● **EXERCISE AIM**: Write the entries out again exactly as they stand, but without the pictures.

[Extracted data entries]
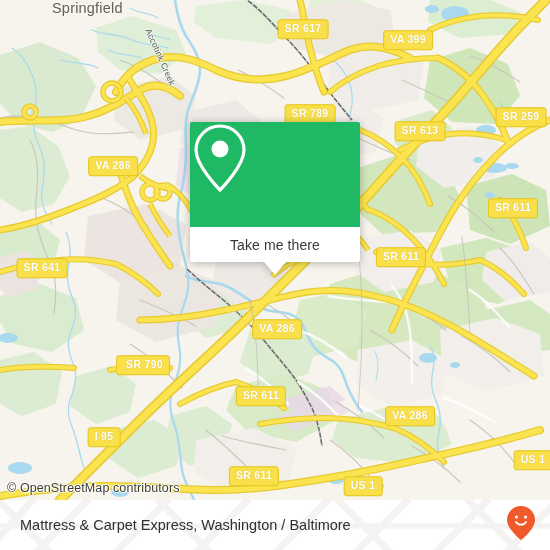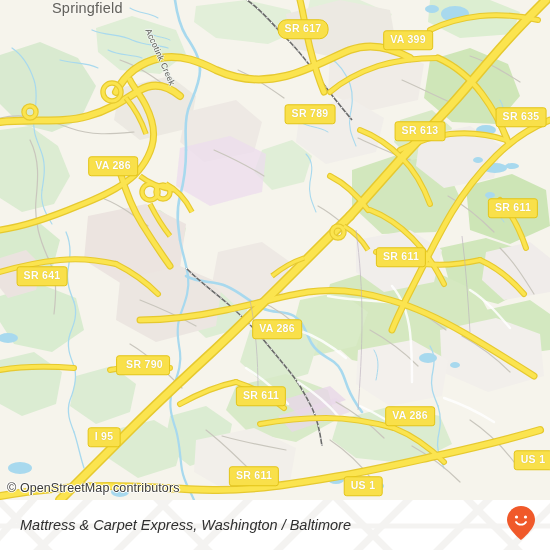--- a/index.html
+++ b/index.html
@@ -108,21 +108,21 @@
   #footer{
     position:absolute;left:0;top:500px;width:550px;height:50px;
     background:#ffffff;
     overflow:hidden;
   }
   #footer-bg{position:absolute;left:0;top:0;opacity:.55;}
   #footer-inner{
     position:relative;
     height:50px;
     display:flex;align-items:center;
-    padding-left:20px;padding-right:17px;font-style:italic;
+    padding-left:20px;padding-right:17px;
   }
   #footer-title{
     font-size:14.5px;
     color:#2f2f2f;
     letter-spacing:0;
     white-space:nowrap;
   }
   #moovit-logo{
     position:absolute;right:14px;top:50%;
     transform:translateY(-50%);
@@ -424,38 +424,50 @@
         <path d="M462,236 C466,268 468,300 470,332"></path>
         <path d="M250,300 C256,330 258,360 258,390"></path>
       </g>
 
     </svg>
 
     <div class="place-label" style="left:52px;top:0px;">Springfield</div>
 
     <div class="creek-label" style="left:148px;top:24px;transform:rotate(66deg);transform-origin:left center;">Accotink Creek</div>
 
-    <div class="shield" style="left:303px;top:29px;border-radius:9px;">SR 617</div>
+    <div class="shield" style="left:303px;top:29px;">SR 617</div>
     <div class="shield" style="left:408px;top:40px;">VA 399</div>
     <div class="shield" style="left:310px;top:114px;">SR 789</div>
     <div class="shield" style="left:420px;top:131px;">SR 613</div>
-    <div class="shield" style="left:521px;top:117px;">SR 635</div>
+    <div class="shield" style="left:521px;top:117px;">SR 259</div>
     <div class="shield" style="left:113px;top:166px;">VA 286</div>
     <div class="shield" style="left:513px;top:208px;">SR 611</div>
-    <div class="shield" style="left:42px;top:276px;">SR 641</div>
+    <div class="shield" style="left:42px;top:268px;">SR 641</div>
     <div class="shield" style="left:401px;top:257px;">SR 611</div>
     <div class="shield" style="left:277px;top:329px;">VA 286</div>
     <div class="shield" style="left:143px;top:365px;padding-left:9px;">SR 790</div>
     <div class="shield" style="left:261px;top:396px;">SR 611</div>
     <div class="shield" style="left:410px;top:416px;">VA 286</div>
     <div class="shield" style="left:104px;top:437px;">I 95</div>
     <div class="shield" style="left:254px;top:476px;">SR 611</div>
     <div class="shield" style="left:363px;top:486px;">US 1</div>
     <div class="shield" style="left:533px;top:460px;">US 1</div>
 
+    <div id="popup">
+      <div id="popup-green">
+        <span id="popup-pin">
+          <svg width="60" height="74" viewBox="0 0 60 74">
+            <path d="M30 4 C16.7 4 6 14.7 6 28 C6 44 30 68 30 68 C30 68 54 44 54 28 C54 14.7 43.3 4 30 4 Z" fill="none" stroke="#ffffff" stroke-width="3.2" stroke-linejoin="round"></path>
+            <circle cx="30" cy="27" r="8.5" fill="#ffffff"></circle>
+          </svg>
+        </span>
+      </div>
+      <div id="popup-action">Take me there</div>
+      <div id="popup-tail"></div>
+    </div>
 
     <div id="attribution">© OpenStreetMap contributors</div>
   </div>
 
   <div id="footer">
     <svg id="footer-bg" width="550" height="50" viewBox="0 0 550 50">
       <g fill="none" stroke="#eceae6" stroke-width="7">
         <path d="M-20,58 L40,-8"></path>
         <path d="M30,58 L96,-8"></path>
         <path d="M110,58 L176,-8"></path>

● **THE COMPLETED TASK**:
--- a/index.html
+++ b/index.html
@@ -108,21 +108,21 @@
   #footer{
     position:absolute;left:0;top:500px;width:550px;height:50px;
     background:#ffffff;
     overflow:hidden;
   }
   #footer-bg{position:absolute;left:0;top:0;opacity:.55;}
   #footer-inner{
     position:relative;
     height:50px;
     display:flex;align-items:center;
-    padding-left:20px;padding-right:17px;font-style:italic;
+    padding-left:20px;padding-right:17px;
   }
   #footer-title{
     font-size:14.5px;
     color:#2f2f2f;
     letter-spacing:0;
     white-space:nowrap;
   }
   #moovit-logo{
     position:absolute;right:14px;top:50%;
     transform:translateY(-50%);
@@ -424,38 +424,50 @@
         <path d="M462,236 C466,268 468,300 470,332"></path>
         <path d="M250,300 C256,330 258,360 258,390"></path>
       </g>
 
     </svg>
 
     <div class="place-label" style="left:52px;top:0px;">Springfield</div>
 
     <div class="creek-label" style="left:148px;top:24px;transform:rotate(66deg);transform-origin:left center;">Accotink Creek</div>
 
-    <div class="shield" style="left:303px;top:29px;border-radius:9px;">SR 617</div>
+    <div class="shield" style="left:303px;top:29px;">SR 617</div>
     <div class="shield" style="left:408px;top:40px;">VA 399</div>
     <div class="shield" style="left:310px;top:114px;">SR 789</div>
     <div class="shield" style="left:420px;top:131px;">SR 613</div>
-    <div class="shield" style="left:521px;top:117px;">SR 635</div>
+    <div class="shield" style="left:521px;top:117px;">SR 259</div>
     <div class="shield" style="left:113px;top:166px;">VA 286</div>
     <div class="shield" style="left:513px;top:208px;">SR 611</div>
-    <div class="shield" style="left:42px;top:276px;">SR 641</div>
+    <div class="shield" style="left:42px;top:268px;">SR 641</div>
     <div class="shield" style="left:401px;top:257px;">SR 611</div>
     <div class="shield" style="left:277px;top:329px;">VA 286</div>
     <div class="shield" style="left:143px;top:365px;padding-left:9px;">SR 790</div>
     <div class="shield" style="left:261px;top:396px;">SR 611</div>
     <div class="shield" style="left:410px;top:416px;">VA 286</div>
     <div class="shield" style="left:104px;top:437px;">I 95</div>
     <div class="shield" style="left:254px;top:476px;">SR 611</div>
     <div class="shield" style="left:363px;top:486px;">US 1</div>
     <div class="shield" style="left:533px;top:460px;">US 1</div>
 
+    <div id="popup">
+      <div id="popup-green">
+        <span id="popup-pin">
+          <svg width="60" height="74" viewBox="0 0 60 74">
+            <path d="M30 4 C16.7 4 6 14.7 6 28 C6 44 30 68 30 68 C30 68 54 44 54 28 C54 14.7 43.3 4 30 4 Z" fill="none" stroke="#ffffff" stroke-width="3.2" stroke-linejoin="round"></path>
+            <circle cx="30" cy="27" r="8.5" fill="#ffffff"></circle>
+          </svg>
+        </span>
+      </div>
+      <div id="popup-action">Take me there</div>
+      <div id="popup-tail"></div>
+    </div>
 
     <div id="attribution">© OpenStreetMap contributors</div>
   </div>
 
   <div id="footer">
     <svg id="footer-bg" width="550" height="50" viewBox="0 0 550 50">
       <g fill="none" stroke="#eceae6" stroke-width="7">
         <path d="M-20,58 L40,-8"></path>
         <path d="M30,58 L96,-8"></path>
         <path d="M110,58 L176,-8"></path>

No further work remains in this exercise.